Born about in Uxbridge, Middlesex, Englandmap
Ancestors ancestors
Husband of — married about 1635 in New Englandmap [uncertain]
Descendants descendants
Died before before about age 75 in Norwalk, Fairfield, Connecticut Colonymap
Profile last modified | Created 14 Sep 2010
This page has been accessed 4,772 times.
The Puritan Great Migration.
John Gregory Sr. migrated to New England during the Puritan Great Migration (1621-1640).
Join: Puritan Great Migration Project
Discuss: pgm



John the son of Henry Gregorie was baptized 19 December 1613 at Uxbridge, England.[1][2]

John Gregory, was the only child of Henry Gregory named in his 1655 estate distribution.[3] John’s mother is unknown. He was born about 1612-1615 probably in Nottinghamshire, where the Gregory family lived.[4]
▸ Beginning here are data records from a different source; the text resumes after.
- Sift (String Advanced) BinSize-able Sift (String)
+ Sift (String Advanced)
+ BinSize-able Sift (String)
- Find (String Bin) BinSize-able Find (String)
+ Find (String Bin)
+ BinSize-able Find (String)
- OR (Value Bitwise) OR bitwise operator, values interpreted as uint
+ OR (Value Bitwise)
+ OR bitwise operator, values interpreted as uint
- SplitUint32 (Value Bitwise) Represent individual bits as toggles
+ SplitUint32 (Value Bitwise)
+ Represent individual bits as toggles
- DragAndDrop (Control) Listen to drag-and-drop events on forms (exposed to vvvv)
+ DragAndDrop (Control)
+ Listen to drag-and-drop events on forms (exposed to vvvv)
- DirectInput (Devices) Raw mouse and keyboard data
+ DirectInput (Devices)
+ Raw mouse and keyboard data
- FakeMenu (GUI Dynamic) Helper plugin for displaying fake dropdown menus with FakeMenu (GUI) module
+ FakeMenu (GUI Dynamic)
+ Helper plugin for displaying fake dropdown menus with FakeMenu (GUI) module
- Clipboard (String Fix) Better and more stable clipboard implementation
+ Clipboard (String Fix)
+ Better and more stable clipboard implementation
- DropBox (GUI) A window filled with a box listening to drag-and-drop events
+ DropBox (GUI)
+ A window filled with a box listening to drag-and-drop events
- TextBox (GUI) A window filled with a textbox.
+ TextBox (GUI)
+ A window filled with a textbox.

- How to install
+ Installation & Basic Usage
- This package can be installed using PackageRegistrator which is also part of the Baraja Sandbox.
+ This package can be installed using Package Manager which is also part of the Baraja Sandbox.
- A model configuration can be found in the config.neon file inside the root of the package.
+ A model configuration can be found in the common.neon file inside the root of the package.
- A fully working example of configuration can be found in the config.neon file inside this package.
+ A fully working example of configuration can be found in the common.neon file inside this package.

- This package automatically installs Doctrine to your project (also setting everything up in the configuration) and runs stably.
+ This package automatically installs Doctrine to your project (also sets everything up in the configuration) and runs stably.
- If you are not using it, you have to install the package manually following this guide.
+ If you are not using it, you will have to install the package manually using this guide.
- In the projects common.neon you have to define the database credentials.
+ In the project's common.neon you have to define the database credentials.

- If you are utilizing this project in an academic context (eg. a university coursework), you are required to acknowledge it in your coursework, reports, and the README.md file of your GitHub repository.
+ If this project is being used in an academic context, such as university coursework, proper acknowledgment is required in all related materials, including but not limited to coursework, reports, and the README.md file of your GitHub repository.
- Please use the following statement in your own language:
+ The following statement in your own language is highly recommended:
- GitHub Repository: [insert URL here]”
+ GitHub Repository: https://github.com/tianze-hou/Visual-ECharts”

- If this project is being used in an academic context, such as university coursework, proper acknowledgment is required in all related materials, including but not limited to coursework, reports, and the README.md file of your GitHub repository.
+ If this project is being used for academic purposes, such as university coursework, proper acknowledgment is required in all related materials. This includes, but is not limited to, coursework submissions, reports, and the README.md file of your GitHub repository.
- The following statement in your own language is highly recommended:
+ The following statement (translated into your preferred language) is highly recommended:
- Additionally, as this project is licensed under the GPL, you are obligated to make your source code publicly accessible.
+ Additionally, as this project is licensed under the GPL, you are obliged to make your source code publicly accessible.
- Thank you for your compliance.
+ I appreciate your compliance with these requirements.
The Gregory family came to New England after 1635 (death of Henry’s child) and before 1639 (Henry’s land was mentioned).

John's wife was Sarah ____. They were probably married in New England. Their oldest child was born say 1640.

Did John go first to Plymouth Colony?

"John Gregory is graunted six acres of Land at west end of the new field, and the next garden place above Robte Paddock.", on 7 Jan 1638/9.[5] This land had passed to other hands by 26 Oct 1640." Mathew Fuller was paid by Andre Ringe of Plymouth for his garden place in Plymouth and six acres of land in the New field which "Mathew lately bought of John Gregory..."[6] Robert Charles Anderson in the Great Migration Directory has not associated this person with the John of New Haven and Norwalk.[7] It would be an unusual move.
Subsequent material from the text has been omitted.